After the race, Scott Aaronson was walking with some colleagues in South Beach, around Fifth Street and Alton Road, when he noticed something bothersome: a work crew appeared to be lifting huge amounts of leftover water into a garbage truck.

The water came from gallon jugs, packed inside stacks of unopened cardboard boxes on pallets. There were maybe four pallets by the side of the street, Aaronson says, and at least one was shrink-wrapped, entirely unopened. Aaronson's friend later estimated there were 600 gallons. 

Aaronson asked one of the workers, a member of a City of Miami Beach sanitation crew, what was going on with all the water. "They told us that they were disposing of it," Aaronson says.

"I asked him, 'Hey, why don't you take some?'" Aaronson says. The worker told him that employees are forbidden from taking any but that Aaronson was free to grab some.

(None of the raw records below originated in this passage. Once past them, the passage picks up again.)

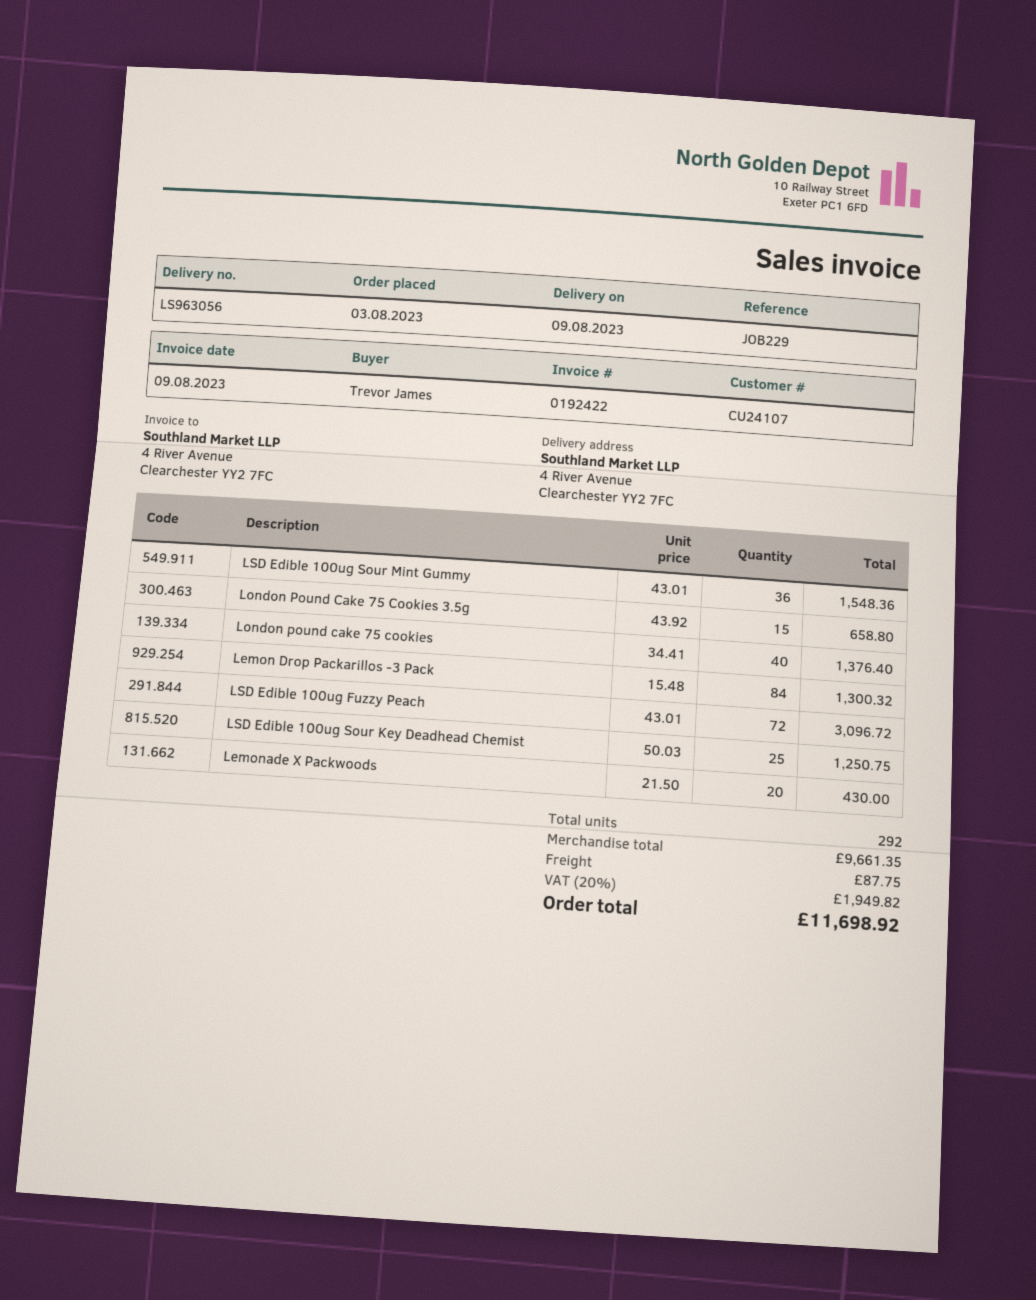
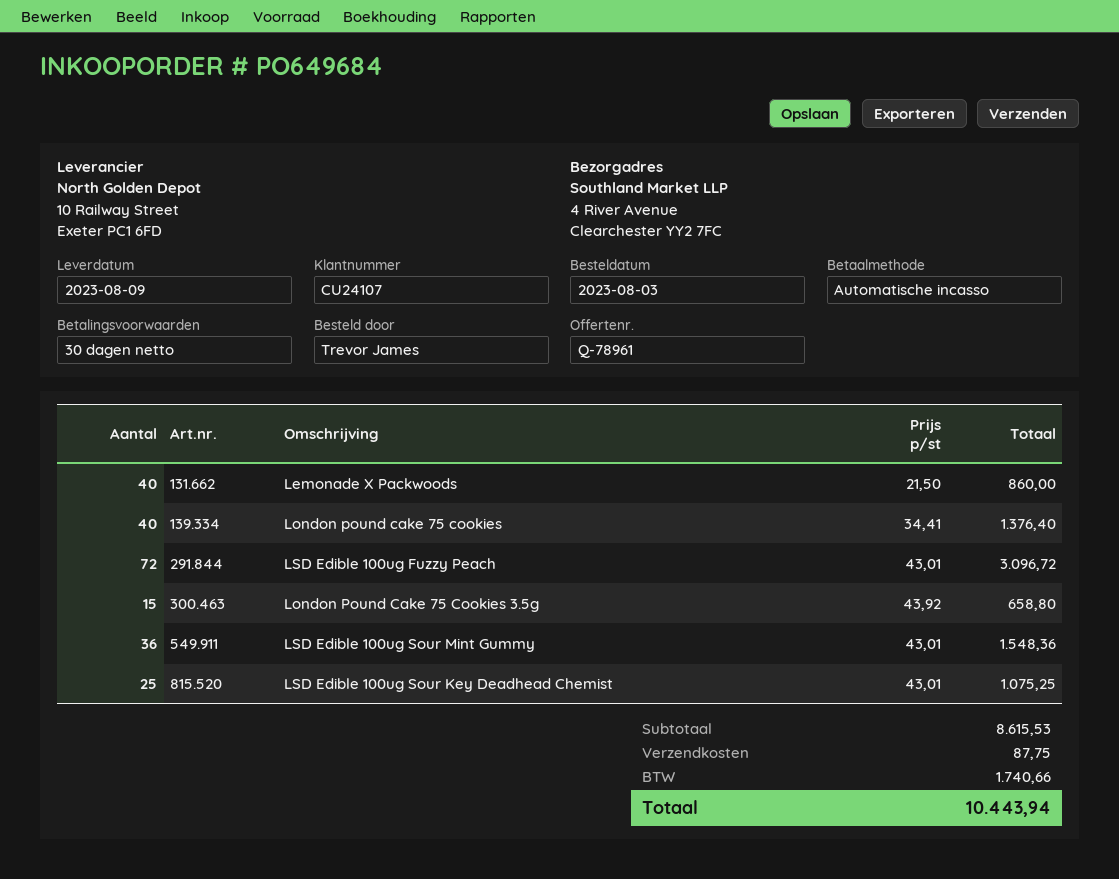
Lemon Drop Packarillos -3 Pack: 84 x 15.48 = 1300.32 -> none
LSD Edible 100ug Sour Key Deadhead Chemist: 25 x 50.03 = 1250.75 -> 25 x 43.01 = 1075.25
Lemonade X Packwoods: 20 x 21.50 = 430.00 -> 40 x 21.50 = 860.00
subtotal: 9661.35 -> 8615.53
tax: 1949.82 -> 1740.66
total: 11698.92 -> 10443.94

The whole thing seemed like a huge waste. 


Aaronson, a broker for a Detroit-based realty firm visiting for business, also thought about the tragedy still unfolding closer to home: the Flint, Michigan lead-poisoned water crisis.

"We're an hour away from Flint, which kind of really shows us what happens when people don't have drinking water," he says. "I don't know if it would make sense to send it to Flint, but I know for sure that there's a lot of uses for bottled water ... that are much better uses than throwing them out."

A spokesperson for the Miami Marathon, Natalie Bushaw, says that the marathon is in fact committed to reducing waste and that it wasn't immediately clear exactly why the water was thrown out instead of saved. Both the City of Miami and the City of Miami Beach have a policy of donating whatever unused water they can, she says, typically in the range of 1,000 gallons or so per year.The marathon also has "a longstanding partnership with Feeding South Florida for the pickup of remaining water and food post-race at the finish line. 

"As is common practice, the city works to reopen the streets as quickly as possible," she adds, "and we’re currently evaluating how much water was donated this year."  

Marathon organizers will also evaluate how much water they should order for next year's race, she says. "We don't want to be overabundant."